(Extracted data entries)
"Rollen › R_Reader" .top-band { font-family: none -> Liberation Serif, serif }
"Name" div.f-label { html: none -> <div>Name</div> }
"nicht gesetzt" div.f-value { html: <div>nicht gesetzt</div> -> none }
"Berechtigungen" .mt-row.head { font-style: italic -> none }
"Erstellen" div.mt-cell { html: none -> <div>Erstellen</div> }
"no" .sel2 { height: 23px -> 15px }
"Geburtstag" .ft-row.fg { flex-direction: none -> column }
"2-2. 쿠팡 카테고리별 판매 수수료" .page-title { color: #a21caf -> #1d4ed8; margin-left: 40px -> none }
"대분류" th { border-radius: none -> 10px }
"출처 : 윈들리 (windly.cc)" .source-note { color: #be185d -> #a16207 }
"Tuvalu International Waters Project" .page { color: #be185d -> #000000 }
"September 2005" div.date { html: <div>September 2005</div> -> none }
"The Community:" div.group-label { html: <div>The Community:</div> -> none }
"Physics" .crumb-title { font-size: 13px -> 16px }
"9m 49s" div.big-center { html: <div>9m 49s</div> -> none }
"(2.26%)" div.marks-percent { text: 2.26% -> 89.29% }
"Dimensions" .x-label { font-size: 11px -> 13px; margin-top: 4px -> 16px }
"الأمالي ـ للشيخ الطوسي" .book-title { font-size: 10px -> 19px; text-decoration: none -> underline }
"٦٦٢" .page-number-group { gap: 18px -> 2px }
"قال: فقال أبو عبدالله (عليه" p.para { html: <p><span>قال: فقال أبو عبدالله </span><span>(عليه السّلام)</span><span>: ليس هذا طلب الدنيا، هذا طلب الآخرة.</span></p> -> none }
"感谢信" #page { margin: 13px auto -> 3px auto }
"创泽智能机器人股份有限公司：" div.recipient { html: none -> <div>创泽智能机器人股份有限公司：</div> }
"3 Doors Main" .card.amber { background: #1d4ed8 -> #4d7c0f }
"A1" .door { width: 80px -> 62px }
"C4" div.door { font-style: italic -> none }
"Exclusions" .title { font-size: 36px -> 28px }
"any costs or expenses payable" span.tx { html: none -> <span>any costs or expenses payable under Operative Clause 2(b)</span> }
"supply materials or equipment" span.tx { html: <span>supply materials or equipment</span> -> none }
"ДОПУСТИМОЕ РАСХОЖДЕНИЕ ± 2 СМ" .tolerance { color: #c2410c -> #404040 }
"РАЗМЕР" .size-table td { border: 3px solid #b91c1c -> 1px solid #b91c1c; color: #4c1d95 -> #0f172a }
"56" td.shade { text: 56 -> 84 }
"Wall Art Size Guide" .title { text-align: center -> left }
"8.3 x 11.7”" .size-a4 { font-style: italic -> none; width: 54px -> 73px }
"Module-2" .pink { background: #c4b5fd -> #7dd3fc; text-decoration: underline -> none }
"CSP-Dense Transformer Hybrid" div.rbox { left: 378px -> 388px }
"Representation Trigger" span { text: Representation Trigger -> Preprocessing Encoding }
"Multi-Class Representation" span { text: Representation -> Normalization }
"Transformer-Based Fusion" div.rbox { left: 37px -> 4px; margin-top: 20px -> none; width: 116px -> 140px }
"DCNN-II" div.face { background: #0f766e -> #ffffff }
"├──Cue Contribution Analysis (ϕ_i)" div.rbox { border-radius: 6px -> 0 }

_TASK TO CARRY OUT_. Keep the wording exact. Give all of the records again.

_RESULT_.
"Rollen › R_Reader" .top-band { font-family: none -> Liberation Serif, serif }
"Name" div.f-label { html: none -> <div>Name</div> }
"nicht gesetzt" div.f-value { html: <div>nicht gesetzt</div> -> none }
"Berechtigungen" .mt-row.head { font-style: italic -> none }
"Erstellen" div.mt-cell { html: none -> <div>Erstellen</div> }
"no" .sel2 { height: 23px -> 15px }
"Geburtstag" .ft-row.fg { flex-direction: none -> column }
"2-2. 쿠팡 카테고리별 판매 수수료" .page-title { color: #a21caf -> #1d4ed8; margin-left: 40px -> none }
"대분류" th { border-radius: none -> 10px }
"출처 : 윈들리 (windly.cc)" .source-note { color: #be185d -> #a16207 }
"Tuvalu International Waters Project" .page { color: #be185d -> #000000 }
"September 2005" div.date { html: <div>September 2005</div> -> none }
"The Community:" div.group-label { html: <div>The Community:</div> -> none }
"Physics" .crumb-title { font-size: 13px -> 16px }
"9m 49s" div.big-center { html: <div>9m 49s</div> -> none }
"(2.26%)" div.marks-percent { text: 2.26% -> 89.29% }
"Dimensions" .x-label { font-size: 11px -> 13px; margin-top: 4px -> 16px }
"الأمالي ـ للشيخ الطوسي" .book-title { font-size: 10px -> 19px; text-decoration: none -> underline }
"٦٦٢" .page-number-group { gap: 18px -> 2px }
"قال: فقال أبو عبدالله (عليه" p.para { html: <p><span>قال: فقال أبو عبدالله </span><span>(عليه السّلام)</span><span>: ليس هذا طلب الدنيا، هذا طلب الآخرة.</span></p> -> none }
"感谢信" #page { margin: 13px auto -> 3px auto }
"创泽智能机器人股份有限公司：" div.recipient { html: none -> <div>创泽智能机器人股份有限公司：</div> }
"3 Doors Main" .card.amber { background: #1d4ed8 -> #4d7c0f }
"A1" .door { width: 80px -> 62px }
"C4" div.door { font-style: italic -> none }
"Exclusions" .title { font-size: 36px -> 28px }
"any costs or expenses payable" span.tx { html: none -> <span>any costs or expenses payable under Operative Clause 2(b)</span> }
"supply materials or equipment" span.tx { html: <span>supply materials or equipment</span> -> none }
"ДОПУСТИМОЕ РАСХОЖДЕНИЕ ± 2 СМ" .tolerance { color: #c2410c -> #404040 }
"РАЗМЕР" .size-table td { border: 3px solid #b91c1c -> 1px solid #b91c1c; color: #4c1d95 -> #0f172a }
"56" td.shade { text: 56 -> 84 }
"Wall Art Size Guide" .title { text-align: center -> left }
"8.3 x 11.7”" .size-a4 { font-style: italic -> none; width: 54px -> 73px }
"Module-2" .pink { background: #c4b5fd -> #7dd3fc; text-decoration: underline -> none }
"CSP-Dense Transformer Hybrid" div.rbox { left: 378px -> 388px }
"Representation Trigger" span { text: Representation Trigger -> Preprocessing Encoding }
"Multi-Class Representation" span { text: Representation -> Normalization }
"Transformer-Based Fusion" div.rbox { left: 37px -> 4px; margin-top: 20px -> none; width: 116px -> 140px }
"DCNN-II" div.face { background: #0f766e -> #ffffff }
"├──Cue Contribution Analysis (ϕ_i)" div.rbox { border-radius: 6px -> 0 }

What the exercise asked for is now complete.